Il D.Lgs. 8 gennaio 2024, n. 1, ha modificato il comma 120 dell’articolo 1 della legge 27 dicembre 2006, n. 296. La nuova formulazione stabilisce che i contribuenti devono esercitare l’opzione per il regime speciale nella dichiarazione dei redditi relativa al periodo d’imposta precedente a quello in cui intendono applicarlo. Le nuove regole si applicano alle opzioni esercitate per i periodi d’imposta successivi a quello in corso al 31 dicembre 2024.
Il regime speciale introdotto dall’articolo 1, commi da 119 a 141-bis, della legge n. 296/2006 riguarda le società per azioni quotate che svolgono prevalentemente attività di locazione immobiliare. Il decreto del Ministro dell’Economia e delle Finanze 7 settembre 2007, n. 174, ha definito le disposizioni attuative della disciplina. Successivamente, l’articolo 20 del decreto-legge 12 settembre 2014, n. 133, convertito con modificazioni dalla legge 11 novembre 2014, n. 164, ha introdotto ulteriori modifiche, recepite nel modello approvato nel 2015.

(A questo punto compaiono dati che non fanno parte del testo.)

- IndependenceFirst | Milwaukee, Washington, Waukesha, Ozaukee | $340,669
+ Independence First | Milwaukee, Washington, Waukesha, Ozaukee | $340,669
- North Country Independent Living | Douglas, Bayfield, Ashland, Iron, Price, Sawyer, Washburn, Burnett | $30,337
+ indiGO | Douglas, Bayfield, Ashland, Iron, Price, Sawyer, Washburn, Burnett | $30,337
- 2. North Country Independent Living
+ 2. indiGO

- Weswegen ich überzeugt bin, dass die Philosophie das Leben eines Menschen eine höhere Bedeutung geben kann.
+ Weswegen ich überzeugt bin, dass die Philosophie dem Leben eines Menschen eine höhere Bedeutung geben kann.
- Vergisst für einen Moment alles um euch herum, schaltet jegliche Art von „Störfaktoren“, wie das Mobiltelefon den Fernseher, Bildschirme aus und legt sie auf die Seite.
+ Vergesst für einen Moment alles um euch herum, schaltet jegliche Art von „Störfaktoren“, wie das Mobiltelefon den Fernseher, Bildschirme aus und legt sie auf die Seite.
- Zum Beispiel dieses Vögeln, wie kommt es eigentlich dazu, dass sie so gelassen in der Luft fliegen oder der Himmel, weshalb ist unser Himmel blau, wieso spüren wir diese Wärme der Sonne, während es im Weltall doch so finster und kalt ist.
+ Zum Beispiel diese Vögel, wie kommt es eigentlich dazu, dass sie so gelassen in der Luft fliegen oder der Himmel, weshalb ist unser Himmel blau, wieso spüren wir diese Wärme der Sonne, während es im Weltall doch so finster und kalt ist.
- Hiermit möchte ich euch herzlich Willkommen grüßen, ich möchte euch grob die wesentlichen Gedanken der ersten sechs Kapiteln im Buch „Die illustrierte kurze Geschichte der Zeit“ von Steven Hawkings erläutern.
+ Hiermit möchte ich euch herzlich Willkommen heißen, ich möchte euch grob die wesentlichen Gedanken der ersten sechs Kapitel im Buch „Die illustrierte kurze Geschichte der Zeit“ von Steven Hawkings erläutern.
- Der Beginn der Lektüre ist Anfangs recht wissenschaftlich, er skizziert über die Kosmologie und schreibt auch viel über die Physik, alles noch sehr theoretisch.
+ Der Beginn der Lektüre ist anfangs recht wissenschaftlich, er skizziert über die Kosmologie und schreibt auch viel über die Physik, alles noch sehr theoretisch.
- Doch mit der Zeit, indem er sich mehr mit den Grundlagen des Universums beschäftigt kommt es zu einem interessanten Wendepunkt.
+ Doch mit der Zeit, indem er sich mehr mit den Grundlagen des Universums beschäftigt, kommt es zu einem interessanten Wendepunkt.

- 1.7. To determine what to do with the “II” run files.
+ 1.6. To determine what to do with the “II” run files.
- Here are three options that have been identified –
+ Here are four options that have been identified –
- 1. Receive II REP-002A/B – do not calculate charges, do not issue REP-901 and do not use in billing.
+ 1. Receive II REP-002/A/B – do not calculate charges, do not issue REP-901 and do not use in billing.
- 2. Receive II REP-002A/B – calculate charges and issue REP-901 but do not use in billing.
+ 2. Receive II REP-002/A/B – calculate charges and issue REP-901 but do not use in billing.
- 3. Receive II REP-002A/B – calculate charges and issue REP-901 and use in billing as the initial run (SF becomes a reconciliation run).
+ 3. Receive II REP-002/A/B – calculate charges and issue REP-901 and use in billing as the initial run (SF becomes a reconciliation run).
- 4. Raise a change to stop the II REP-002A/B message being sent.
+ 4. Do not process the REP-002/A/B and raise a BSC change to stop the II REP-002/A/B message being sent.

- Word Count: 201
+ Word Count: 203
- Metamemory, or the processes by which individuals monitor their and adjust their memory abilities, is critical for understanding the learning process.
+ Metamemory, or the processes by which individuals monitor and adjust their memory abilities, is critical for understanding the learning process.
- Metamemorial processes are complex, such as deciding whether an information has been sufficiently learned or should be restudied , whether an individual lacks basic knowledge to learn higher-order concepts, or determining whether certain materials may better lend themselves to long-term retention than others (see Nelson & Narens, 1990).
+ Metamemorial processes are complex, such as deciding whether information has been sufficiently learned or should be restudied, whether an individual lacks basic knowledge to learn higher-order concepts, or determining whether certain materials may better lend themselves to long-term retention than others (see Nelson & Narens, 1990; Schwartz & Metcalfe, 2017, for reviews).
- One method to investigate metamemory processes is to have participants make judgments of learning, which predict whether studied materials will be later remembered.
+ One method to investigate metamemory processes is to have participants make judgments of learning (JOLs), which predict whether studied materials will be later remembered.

Nel nuovo aggiornamento del 2025, l’Agenzia ha anche rivisto alcune diciture presenti nel modello e nelle istruzioni. L’intervento ha tenuto conto delle novità introdotte dall’articolo 1, comma 718, della legge 30 dicembre 2021, n. 234, che ha modificato il comma 125 dell’articolo 1 della legge n. 296/2006. Tale modifica ha esteso la possibilità di accedere al regime speciale anche alle società in accomandita per azioni e alle società a responsabilità limitata non quotate, a condizione che rispettino determinati requisiti.
Pertanto, con questo provvedimento, l’Agenzia ha garantito il necessario allineamento tra i modelli di comunicazione SIIQ e SIINQ e il nuovo quadro normativo.